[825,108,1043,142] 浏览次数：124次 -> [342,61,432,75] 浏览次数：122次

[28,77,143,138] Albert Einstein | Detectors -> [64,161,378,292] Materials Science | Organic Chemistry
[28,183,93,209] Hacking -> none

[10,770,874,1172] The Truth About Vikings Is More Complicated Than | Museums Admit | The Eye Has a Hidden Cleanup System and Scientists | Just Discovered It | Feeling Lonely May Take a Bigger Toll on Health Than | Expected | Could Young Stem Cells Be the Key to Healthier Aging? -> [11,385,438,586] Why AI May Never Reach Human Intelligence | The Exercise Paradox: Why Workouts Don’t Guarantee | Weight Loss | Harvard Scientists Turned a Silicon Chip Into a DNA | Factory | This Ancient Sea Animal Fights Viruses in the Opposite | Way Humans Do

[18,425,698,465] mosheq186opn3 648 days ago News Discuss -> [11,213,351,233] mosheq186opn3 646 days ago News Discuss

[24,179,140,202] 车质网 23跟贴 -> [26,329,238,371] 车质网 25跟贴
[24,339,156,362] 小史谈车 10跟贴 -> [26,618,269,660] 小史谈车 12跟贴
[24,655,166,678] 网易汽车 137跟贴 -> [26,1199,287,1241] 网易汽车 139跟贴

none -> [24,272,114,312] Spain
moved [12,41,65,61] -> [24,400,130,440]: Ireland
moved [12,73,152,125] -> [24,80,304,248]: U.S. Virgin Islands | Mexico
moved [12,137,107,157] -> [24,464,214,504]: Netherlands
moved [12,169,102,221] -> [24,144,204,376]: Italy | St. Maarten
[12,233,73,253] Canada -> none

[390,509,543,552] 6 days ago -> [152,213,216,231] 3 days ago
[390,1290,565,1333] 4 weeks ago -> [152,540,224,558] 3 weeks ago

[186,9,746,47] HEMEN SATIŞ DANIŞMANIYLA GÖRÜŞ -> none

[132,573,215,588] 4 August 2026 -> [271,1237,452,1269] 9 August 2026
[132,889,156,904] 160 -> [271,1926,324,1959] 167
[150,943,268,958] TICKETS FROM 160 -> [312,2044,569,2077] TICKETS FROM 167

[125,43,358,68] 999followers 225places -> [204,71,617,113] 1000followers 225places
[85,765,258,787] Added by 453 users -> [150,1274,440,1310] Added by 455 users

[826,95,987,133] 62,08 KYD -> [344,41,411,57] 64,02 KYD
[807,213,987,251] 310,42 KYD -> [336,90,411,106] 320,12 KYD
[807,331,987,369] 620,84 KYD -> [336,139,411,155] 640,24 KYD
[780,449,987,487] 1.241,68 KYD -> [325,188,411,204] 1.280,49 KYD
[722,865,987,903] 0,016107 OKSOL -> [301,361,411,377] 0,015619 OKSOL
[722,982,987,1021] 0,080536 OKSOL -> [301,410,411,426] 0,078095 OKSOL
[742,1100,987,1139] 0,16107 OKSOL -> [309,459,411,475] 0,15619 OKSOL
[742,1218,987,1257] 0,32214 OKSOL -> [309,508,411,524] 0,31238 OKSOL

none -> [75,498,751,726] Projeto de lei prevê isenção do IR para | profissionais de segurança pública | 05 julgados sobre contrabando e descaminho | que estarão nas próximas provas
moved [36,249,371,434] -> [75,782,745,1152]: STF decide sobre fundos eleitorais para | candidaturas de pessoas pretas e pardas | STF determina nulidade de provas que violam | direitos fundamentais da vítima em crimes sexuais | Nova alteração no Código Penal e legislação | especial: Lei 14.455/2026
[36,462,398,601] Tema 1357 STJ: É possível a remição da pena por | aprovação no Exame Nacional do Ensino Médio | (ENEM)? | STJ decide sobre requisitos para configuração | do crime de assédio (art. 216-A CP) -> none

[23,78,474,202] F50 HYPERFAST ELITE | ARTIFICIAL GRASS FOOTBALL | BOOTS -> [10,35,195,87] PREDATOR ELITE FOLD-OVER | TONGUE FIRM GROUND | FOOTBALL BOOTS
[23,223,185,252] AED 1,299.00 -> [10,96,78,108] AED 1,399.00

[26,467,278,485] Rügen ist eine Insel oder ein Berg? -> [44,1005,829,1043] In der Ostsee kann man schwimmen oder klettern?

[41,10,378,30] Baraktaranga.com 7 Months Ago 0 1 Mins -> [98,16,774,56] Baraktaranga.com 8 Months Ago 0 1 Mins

++++++++

# [HOW TO COMPLETE THIS TASK]
Retype the lines of the material from the one containing "[26,467,278,485] Rügen ist" through the last line, exactly, and give no other lines.

# [WRITTEN REPLY]
[26,467,278,485] Rügen ist eine Insel oder ein Berg? -> [44,1005,829,1043] In der Ostsee kann man schwimmen oder klettern?

[41,10,378,30] Baraktaranga.com 7 Months Ago 0 1 Mins -> [98,16,774,56] Baraktaranga.com 8 Months Ago 0 1 Mins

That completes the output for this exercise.